Whats not to love? Its Springtime, the daffodils are blooming, the days are longer and lighter, people are emerging from their houses to garden and walk and be outside again.
Many of us are getting close to taking back that which we have given up for Lent. Or are looking forward to no longer feeling guilty about not managing the entire 40 days and nights on the wagon, (I fall into that camp).
It’s a double Bank Holiday. You may be sharing a family meal, or time with those you love.
And, of course, there are the eggs. Chocolate. Lots and lots of it, if you’re lucky.
I have always loved the Easter story. Jesus Christ Superstar is one of my favourite musicals. My brother and I could sing all the words on the soundtrack and often serenaded my Mum on long journeys. (He was always Judas, I was Jesus. He thought he got the best song.) I will always remember sitting in the cinema at the end of the movie, in still stunned silence as the credits rolled and the company packed up their gear and drove off in the van, leaving the cross on the hill. Powerful.
I was a Sunday school child. I know the story, the symbolism, the religious structure around Easter. However it is Jesus Christ Superstar that is in my cells.
I love the “Whats the buzz” song. The disciples busy, busy, busy planning and searching and justifying and judging. And Christ exploding in frustration “leave tomorrow for tomorrow!” I felt the same as them when Christ is taken and they sing “I’ve been living to see you, dying to see you but it shouldn’t be like this, this was unexpected, what do I do now? Oh could we start again please?” They felt deserted and unsupported, confused and resentful.
The last few years I have been a disciple. A disciple at the feet of coaches and gurus and writers who love me and show me and tell me and inform me. I have put my “skin in the game”, invested deeply in them in order to follow them and learn their magic. I just wanted to be them, not me. Until the contract ends, or I don’t complete their book, or life takes over or I doubt and get bored. And I feel as the disciples did; alone and disappointed. Then I look for the next teacher. Following a mad habit. Doing the same thing again and expecting a different result.
Yet all through this time there has been a small voice inside of me; my faith, my soul, whatever you want to call it, that has been growing and strengthening. I have squashed it and shut it up and listened to my ego and outside influences. Loudly playing the old drama record in order to smother the inner song. Buzzing and buzzing and expending time and energy on excuses and fear.
In the meantime though, miracles have been happening around me. Love magic. Not showing me what to do, but rewarding me when I am me.
It is when Christ physically leaves them that the disciples truly come into their power. When they realise that the miracles and the strength of Christ is within all of them. And that in order to truly become themselves they needed to destroy their dependency upon Christ the man, who showed them what to do and how to be and encouraged them to listen to the Spirit within them, their inner small voice of God.

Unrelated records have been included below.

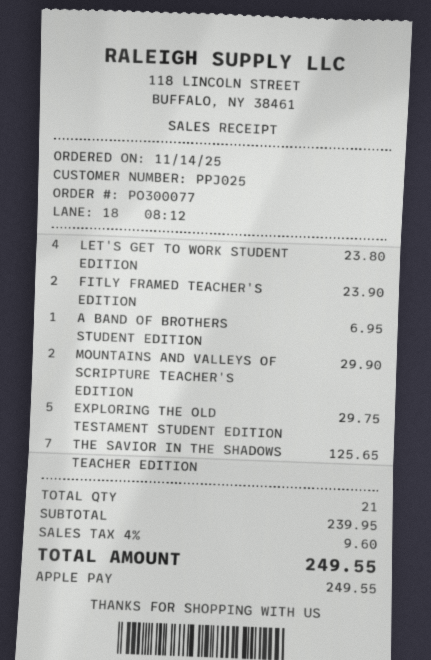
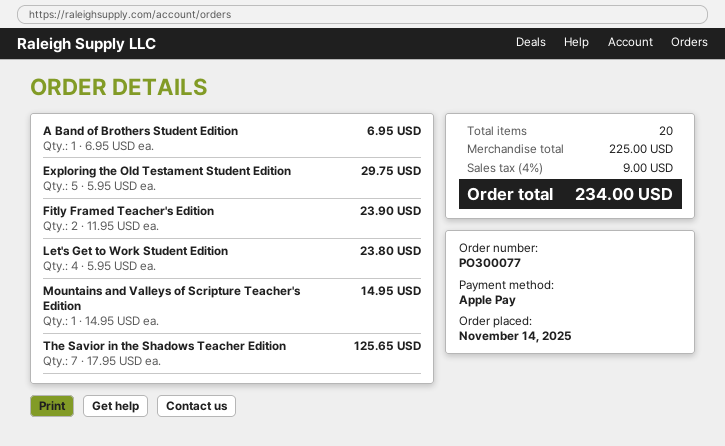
MOUNTAINS AND VALLEYS OF SCRIPTURE TEACHER'S EDITION: 2 for 29.90 -> 1 for 14.95
total quantity: 21 -> 20
subtotal: 239.95 -> 225.00
tax: 4% = 9.60 -> 4% = 9.00
total: 249.55 -> 234.00

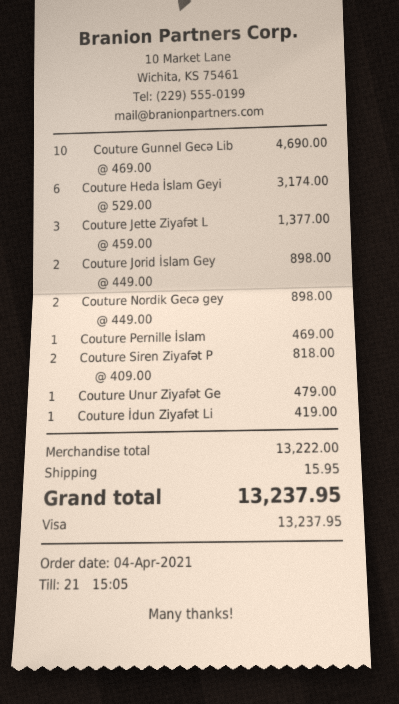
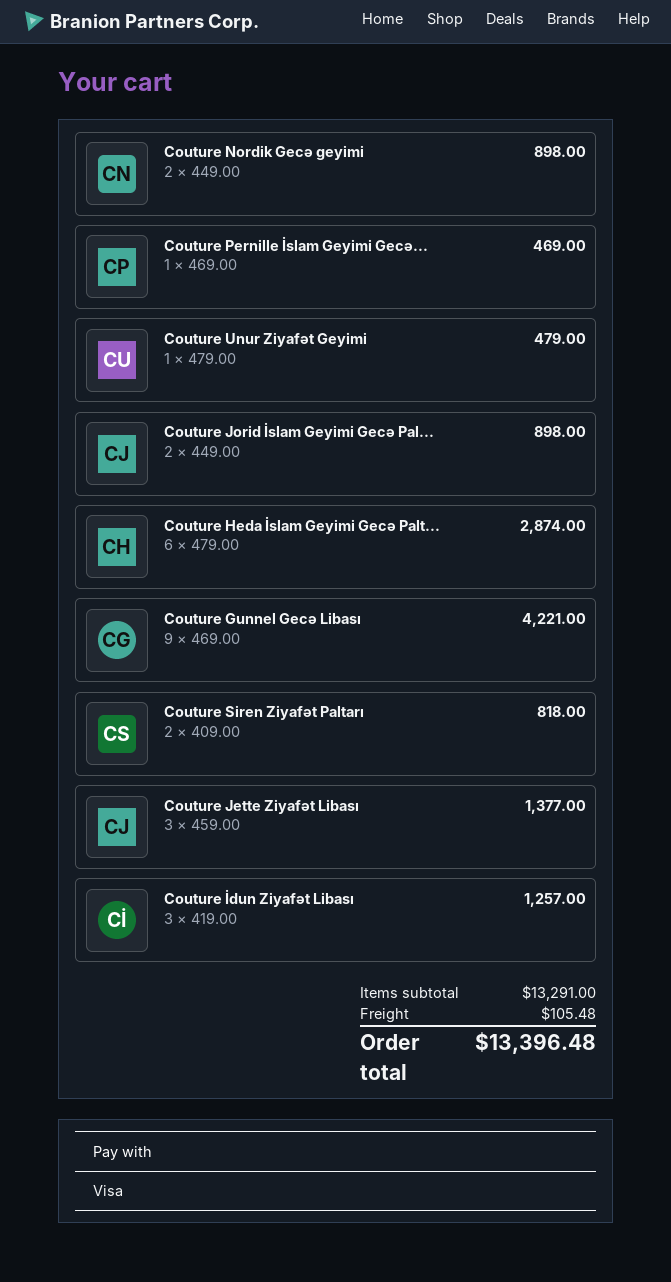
Couture Gunnel Gecə Lib: 10 x 469.00 = 4690.00 -> 9 x 469.00 = 4221.00
Couture Heda İslam Geyi: 6 x 529.00 = 3174.00 -> 6 x 479.00 = 2874.00
Couture İdun Ziyafət Li: 1 x 419.00 = 419.00 -> 3 x 419.00 = 1257.00
subtotal: 13222.00 -> 13291.00
shipping: 15.95 -> 105.48
total: 13237.95 -> 13396.48

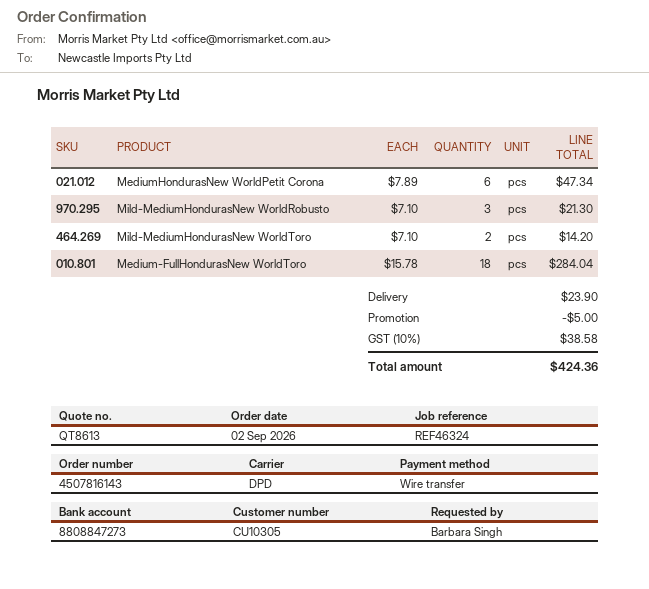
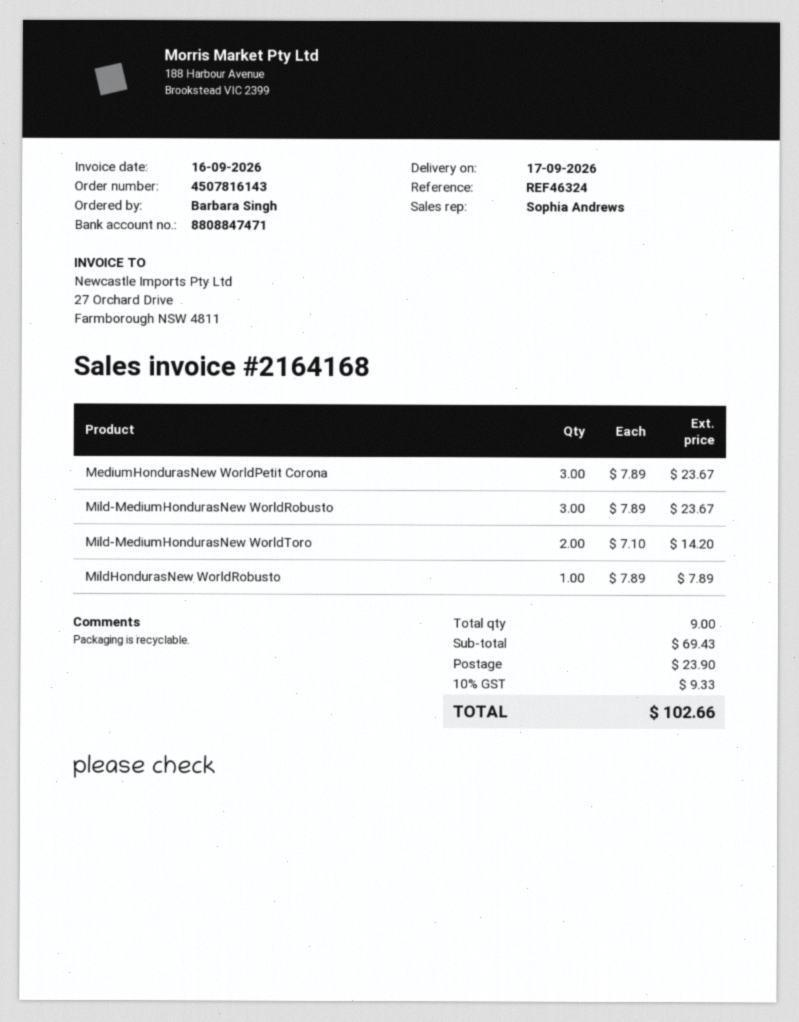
bank account: 8808847273 -> 8808847471
MediumHondurasNew WorldPetit Corona: 6 x 7.89 = 47.34 -> 3 x 7.89 = 23.67
Mild-MediumHondurasNew WorldRobusto: 3 x 7.10 = 21.30 -> 3 x 7.89 = 23.67
Medium-FullHondurasNew WorldToro: 18 x 15.78 = 284.04 -> none
MildHondurasNew WorldRobusto: none -> 1 x 7.89 = 7.89
discount: 5.00 -> none
tax: 10% = 38.58 -> 10% = 9.33
total: 424.36 -> 102.66

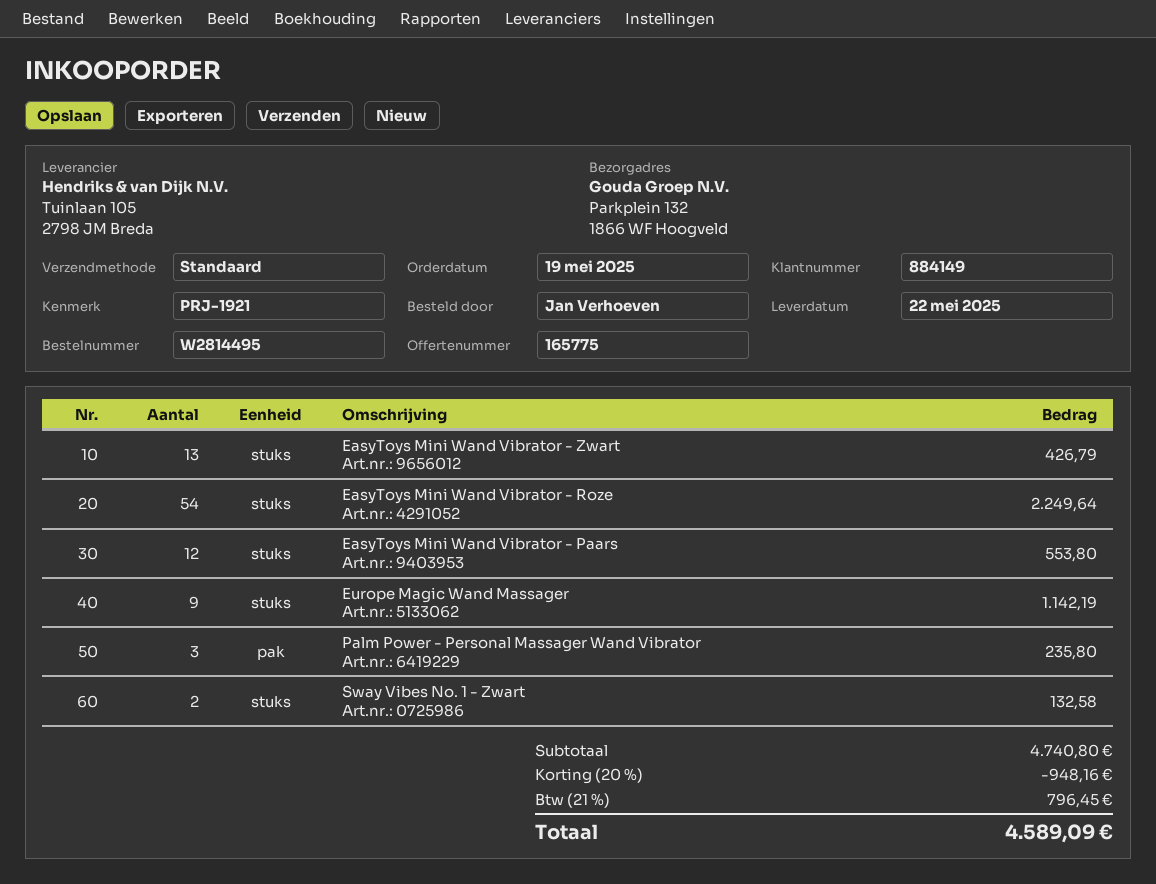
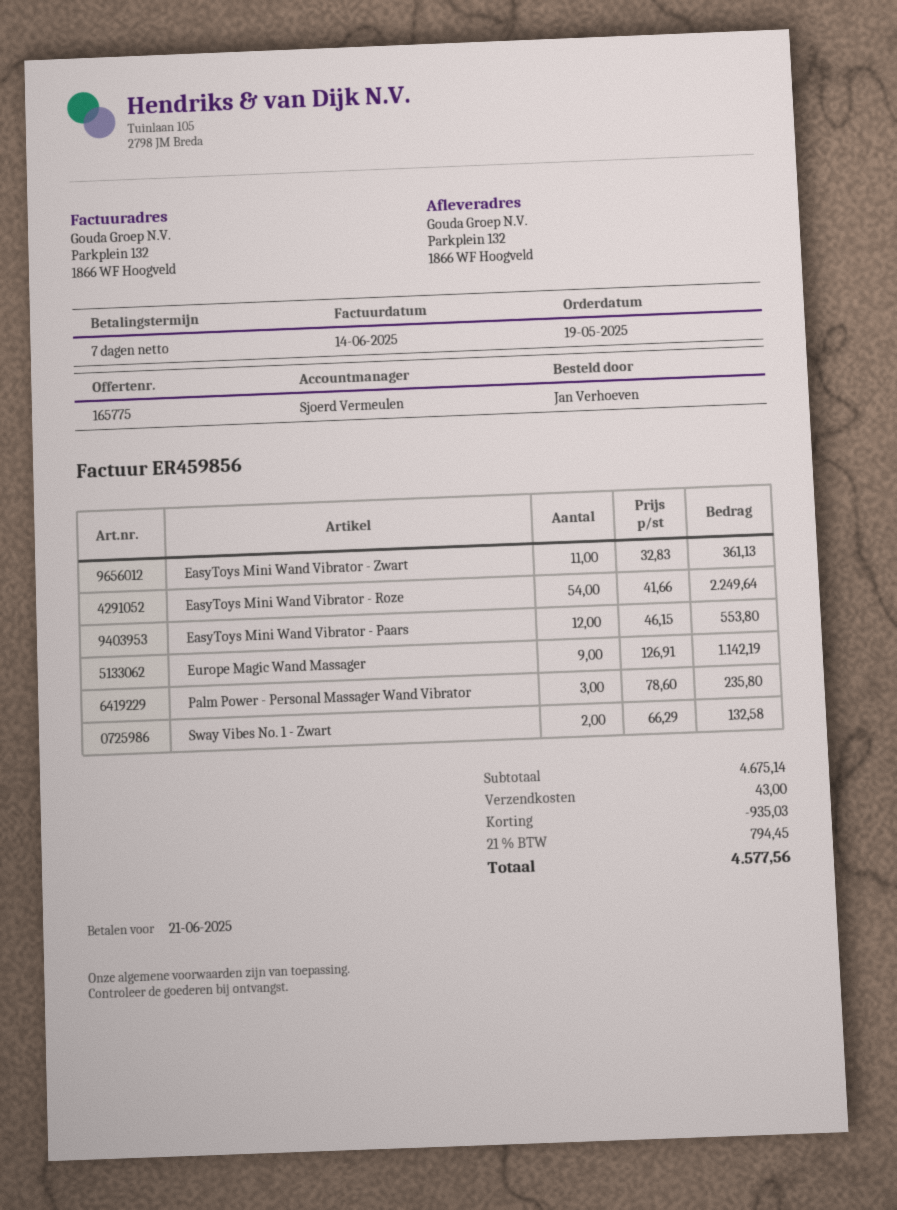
EasyToys Mini Wand Vibrator - Zwart: 13 for 426.79 -> 11 for 361.13
subtotal: 4740.80 -> 4675.14
discount: 948.16 -> 935.03
shipping: none -> 43.00
tax: 21% = 796.45 -> 21% = 794.45
total: 4589.09 -> 4577.56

There has to be destruction before there can be Creation. As my lover says, when I complain about a mess in the kitchen, “you cant make an omelette without breaking eggs”. You cannot be the person you dream of being without sacrifice. Of something. And it is only a shell you are breaking. A layer of fear in the form of habit or belief that needs to be torn before the new you can emerge.
The words renewal, revival, resurrection begin with “re” – indicating return to a previous condition, repetition of a previous action. The true, incredible you, is inside already quietly murmuring or loudly screaming to be rebirthed. The experiences that you have had are not going to be wasted - yet they are not who you are. You maybe divorced but you have always been loved, you may be broke but you have always had enough, you may be lonely but you have never been alone. You may, like me, be confused and fuzzy but in the silence within you, remain clear.
My old patterns don’t work. My old stories are tired. I can smell burning as I sense my renewed being emerging from under the layers. My belief was that if I paid enough and searched long enough I would find the person who would give me the answer and tell me what to do and how to be better and not me, in all areas of my life. And now I have been given a gift. I understand that it is more important to be me. That having the courage to have fun, do what I want to do, break some rules, make some new ones, practice loving being me 100 percent of the time is now my life’s purpose.
I am sloughing off the old behaviours and dreaming of how it will be to perform the new. I know that some of that skin is twisted around my ankles but I am going to free myself of it as I crawl, stagger, walk then run as the renewed me.
As you crack your Easter Eggs this weekend take a few moments to be still and listen for your true voice within. Can you hear it loudly and clearly? Or is it stifled, overwhelmed, fuzzy and buzzy?
The true you will return sooner or later. That’s what you are here for. That’s what the Easter story tells us. Are you a disciple of others telling you what to do and how not to be you? Or are you learning how to tear the shrouds covering your true self in order to experience your own resurrection in this life?